After everyone left, I sat beside Dave and held Amy’s other hand as she drifted in and out of sleep. Dave looked at me with wet eyes and asked me how long he had left with his wife, how much longer her suffering would last. I turned to Amy, unsure if she was awake and wondering whether she shared Dave’s questions or wanted to hear the answers. “Amy?” I asked, unanswered. Turning back to Dave, I told him the truth: “I don’t know.” We shared a quiet moment. Another tear fell from his cheek and landed on Amy’s dress. I looked at Amy struggling breathlessly and saw this grief in earnest for the first time. A heartbreak that both was, and was not, mine to hold.

Hours later, I drove home through the rain. I wondered if I could leave this pain in the car—the space between home and the hospital. I felt it deep in my heart and questioned why it was only now that I ached for a patient who had been dying for months.

We know that parents are able to simultaneously understand the gravity of their children’s advanced cancer and maintain hope.1 But we do not acknowledge that we are capable of the same duality. Amy had synovial sarcoma. She was treated with chemotherapy before local control, and when the surgeons took the tumor out, most of it was alive. At the time of relapse, I worried Amy’s mother had not heard me when I told her we would not be able to cure Amy of her disease. Intermittently, I was concerned that Amy herself did not understand she was dying. I remember telling myself and others that Amy and her family were coping through denial, and that was acceptable as long as Amy was able to articulate goals of care and make decisions in line with these goals. During all this time, I never acknowledged my own denial. I did not realize that I, too, had been protectively focusing on hope, sidelining the knowledge that Amy would die.

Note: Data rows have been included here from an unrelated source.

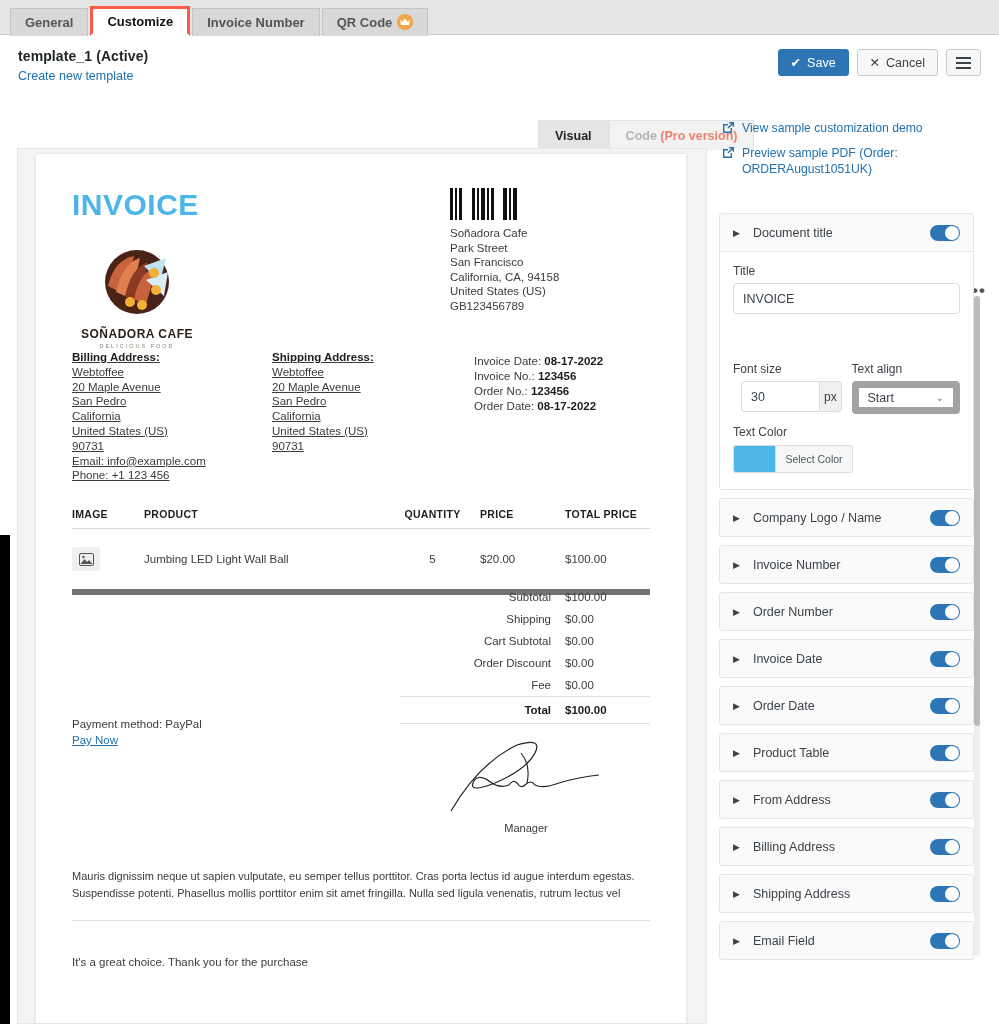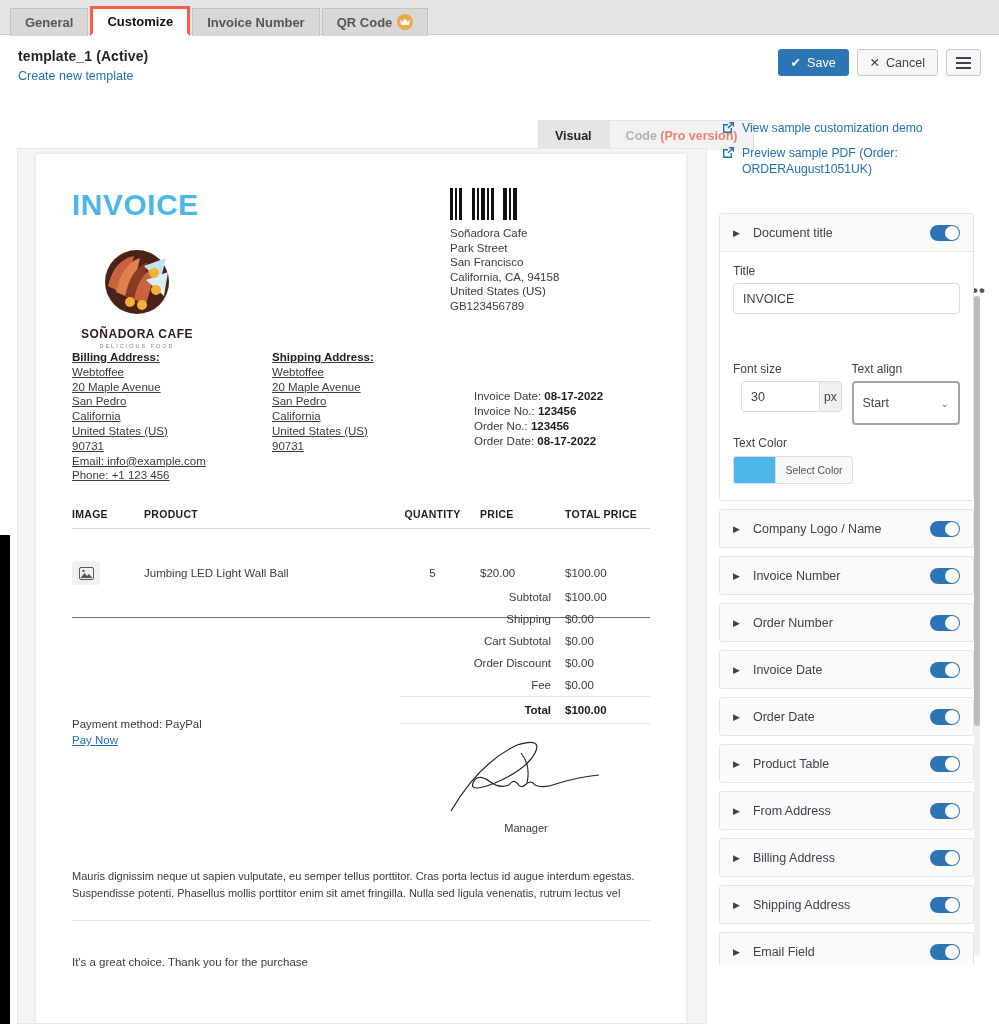"Invoice Date: 08-17-2022" .meta-col { margin-top: 35px -> none }
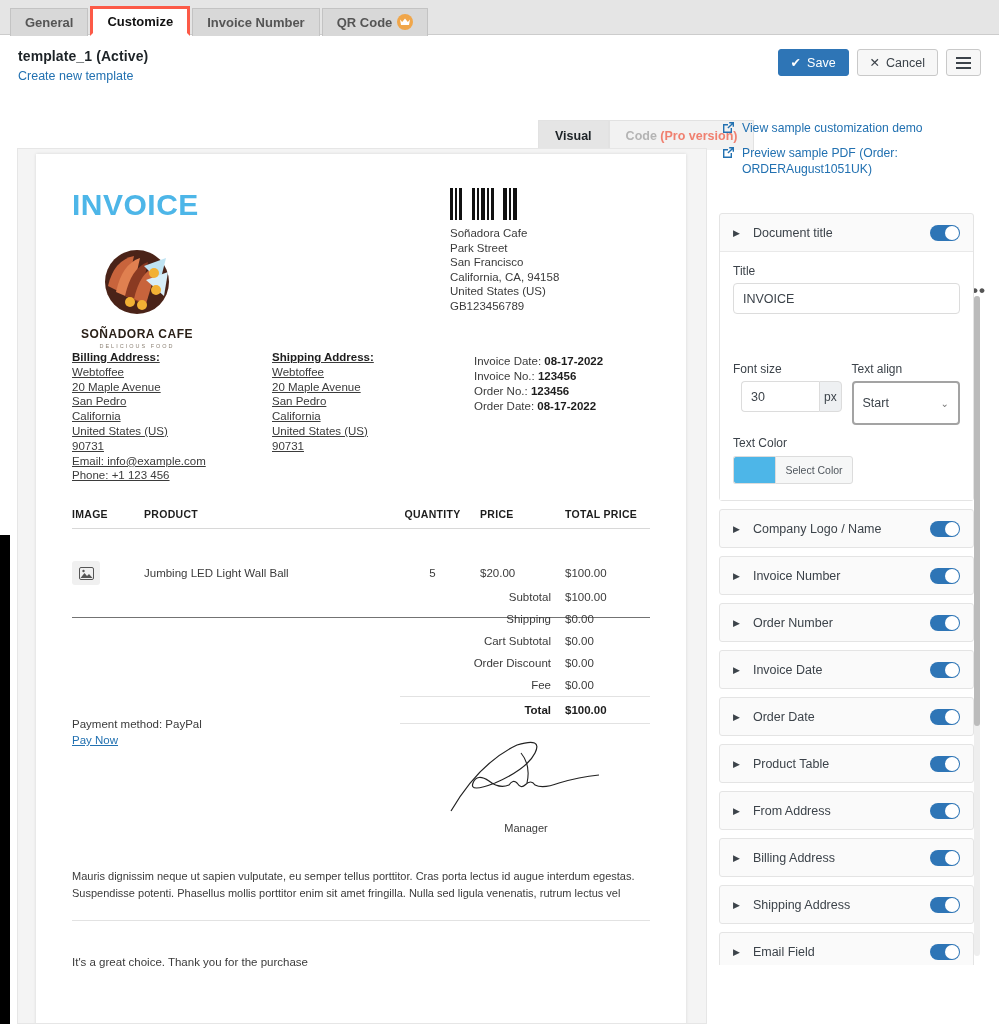"Start" .sel { border: 2px solid #a3a3a3 -> 7px solid #a3a3a3; height: 44px -> 33px }
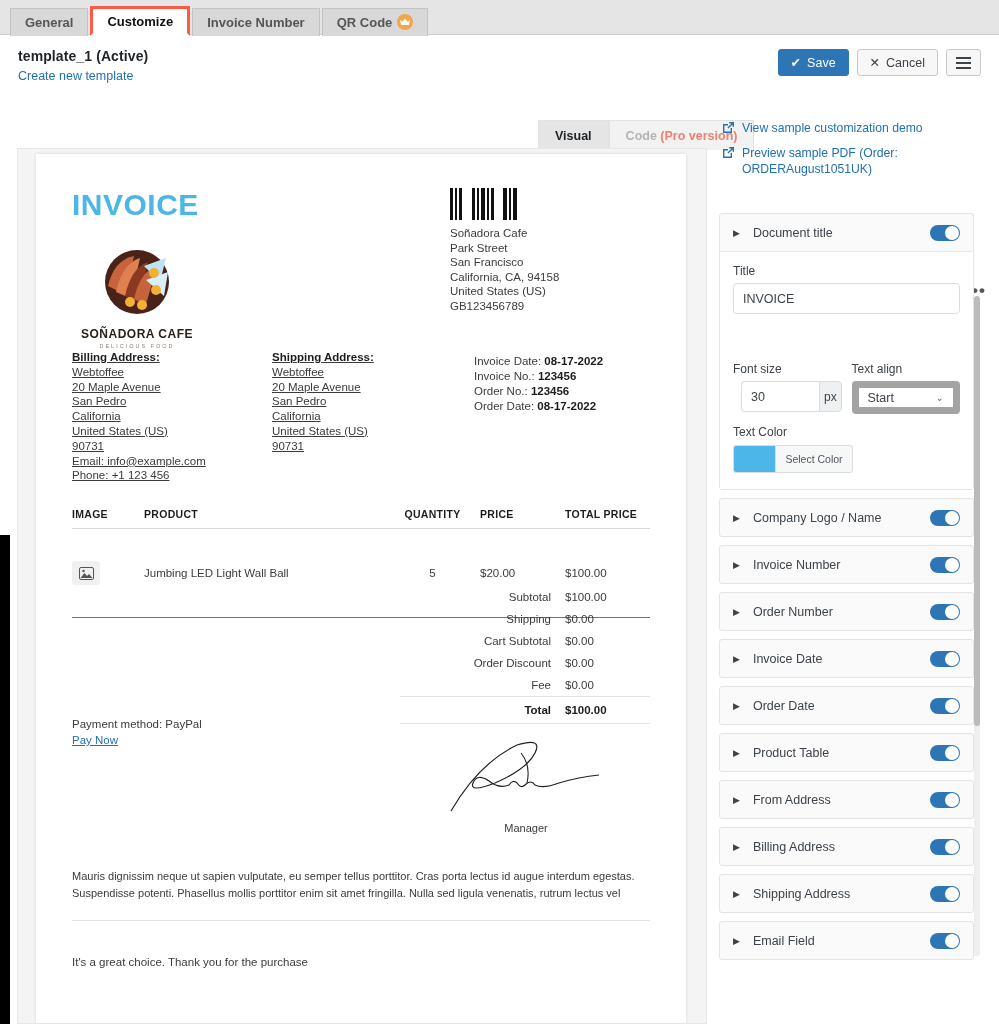"Jumbing LED Light Wall Ball" .ptable td { border-bottom: 1px solid #737373 -> 6px solid #737373; padding: 32px 0 -> 18px 0 }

Ethicists have described how physician optimism and rejection of reality may affect patient autonomy and impair decision making.2 In this case, I do not think I was cognitively optimistic. If you had asked me, and her family did, I would have told you that Amy’s cancer was aggressive and that it would kill her. Amy was 16 years old when she was diagnosed with cancer. She spent her senior year in and out of clinics and operating rooms. On prom night, Amy slept in a hospital bed, too exhausted to change out of her periwinkle mermaid gown. She progressed through every treatment and each intervention we provided. She suffered through chemotherapy, surgery, and radiation. Eventually, we could no longer offer her disease-directed therapy. We treated Amy’s symptoms, and her family shifted focus from cure to comfort. We all hoped for more time. When Amy declined a phase I clinical trial that would have required her to move away from her husband, mother, and daughter, I supported her choice. As Amy grappled with decisions about chest tubes and home care, we prioritized comfort. We discussed compressions and intubation, having numerous conversations that nobody ever wants to have. During these discussions, Amy and I faced reality together, and it did not feel optimistic. But away from those words, we cheered each other up. We talked about her Make-A-Wish shopping spree and the unicorn cake she was baking for her daughter’s birthday. We cared for one another, and we focused on hope.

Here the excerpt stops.